Nothing is new, dear reader.
A run on the collateral would similarly be a familiar sight, an unwinding of interconnected positions across the DeFi ecosystem. However, one major difference is that the entire thing does not have the embedded uncertainty of prior eras. The actual exposures are etched directly into all of the financial systems. We know exactly how collateralized all the positions are and many industry participants can derive this number from easily available data and analytics services.
Further, the process of doing the work of collateralizing bank notes in 1850 and 2021 are pretty different. DeFi is blazing fast. In months, you can engineer and launch an entire economic system humming along on the latest financial software available to human kind. In minutes, you can re-price your risk and swap out your collateral. In fact, the robots will do all this for you.

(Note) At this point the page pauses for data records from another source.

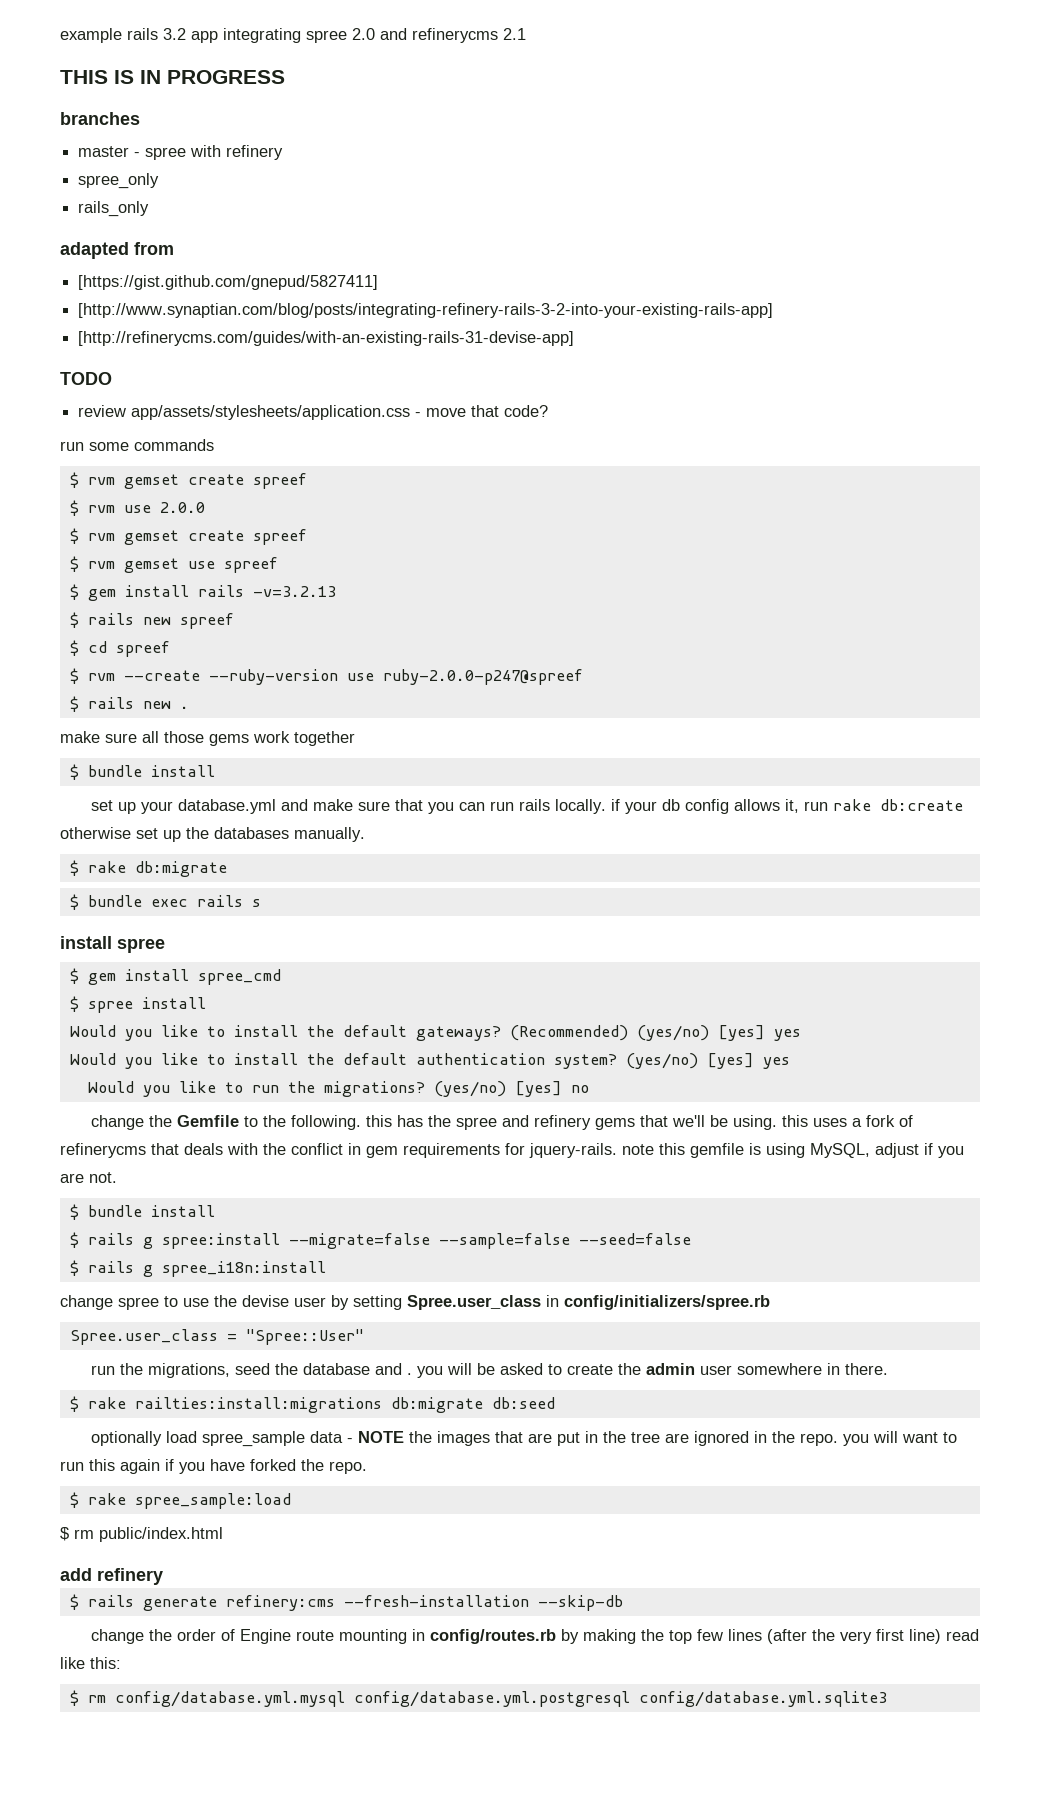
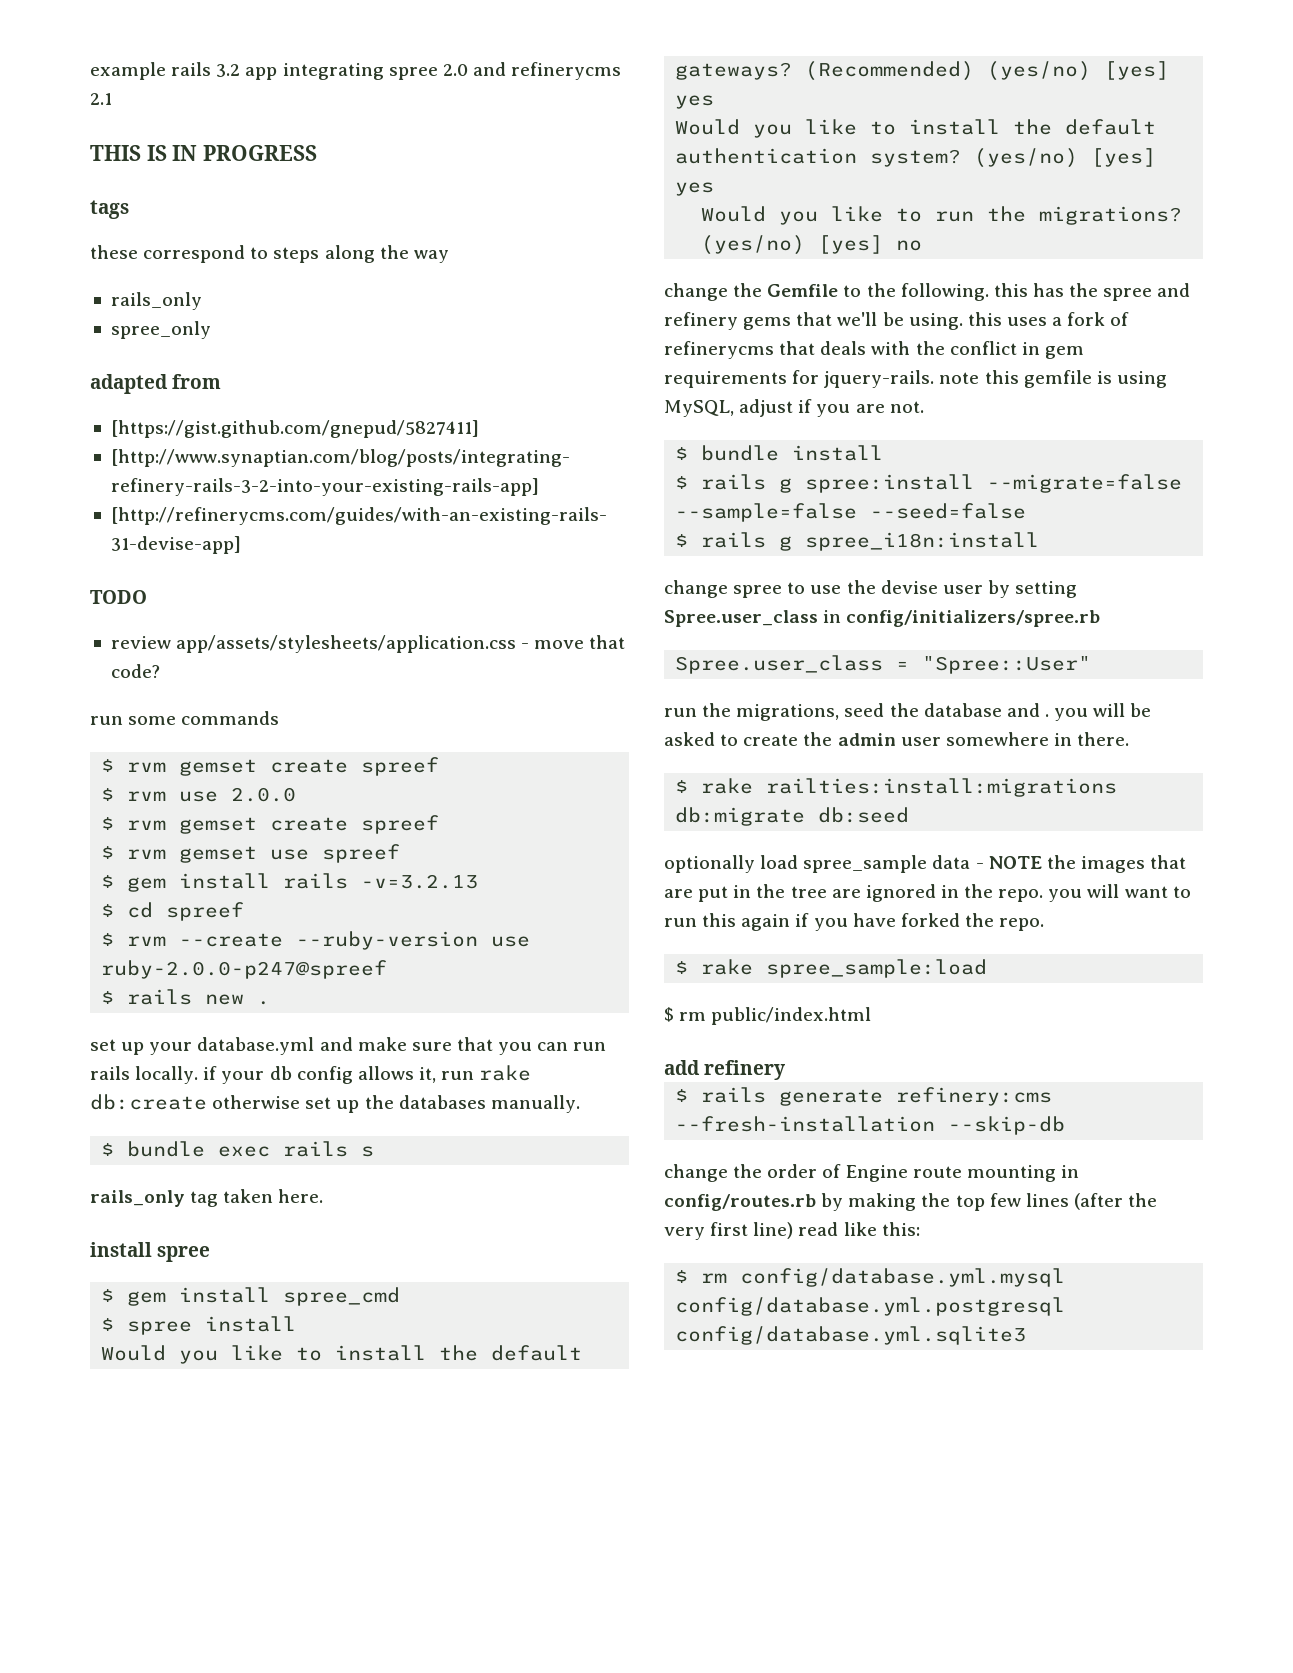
[60,112,140,125] [78,145,284,160] branches // master - spree with refinery -> [90,200,129,219] [90,245,449,263] [110,292,202,310] tags // these correspond to steps along the way // rails_only
[78,201,150,217] // rails_only -> (211, 330) none
[69,612,234,629] // $ rails new spreef -> (479, 881) none
[60,731,355,746] [69,764,215,780] // make sure all those gems work together // $ bundle install -> (271, 1003) none
[69,860,227,877] // $ rake db:migrate -> (580, 1104) none
(261, 903) none -> [90,1189,324,1207] // rails_only tag taken here.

The community of DeFi is like that community of Cubists in the 1910s passing ideas back and forth to engineer an innovation, a style, a fashion that will be the root of how we think about the financial world for years to come. It sits on a manifesto about what money and finance should do for the individual, accessible anywhere in the world.
And it is full of rapid experiments that economists can only dream about. Those experiments compete for capital and reproduce through software forks. Many unfit versions of these experiments die out, while the fit ones re-combine and evolve.
We were inspired to write up this framing by the recent launches of projects like BadgerDAO and ArcX. You can think of them as individual instances of free banks, operating under different collateralization and issuance rules.
Badger generates a synthetic elastic price asset called DIGG, which is pegged to the price of bitcoin. Its arithmetic token count automatically adjusts to make sure that the peg holds (with your percentage position of the money supply held stable), and its value is driven by the price and demand for a stable bitcoin-like asset on Ethereum, as well as the liquidity provision in certain automated market makers.
See also: Lex Sokolin – Valuing Open Source: Principles for Acquiring DeFi Projects
ArcX allows users to take various synthetic assets (created from other collateralized experiments), which are equivalent to our previously discussed bank notes, and then use those as collateral to further mint/create a new financial asset called STABLEx, which in turn opens up various algorithmic savings rates.
There are many more other novel ideas in the space as well. These are just our chosen examples of 400+ different projects reproducing at the moment. To be clear, most of these will die, and some are destructive rather than collaborative in spirit. Some are multi-level marketing schemes, or wrong in their mathematics and code. But we have never before had such acceleration in the design space of the economic machine, subject to evolutionary pressures, built by a closely wound nexus of developers. It is a fortune for the curious.
Most economists and bankers are allergic to this newness. Instead, we should be thankful for the opportunity to run such experiments, learn from them, and find new and better constructs for our economic world.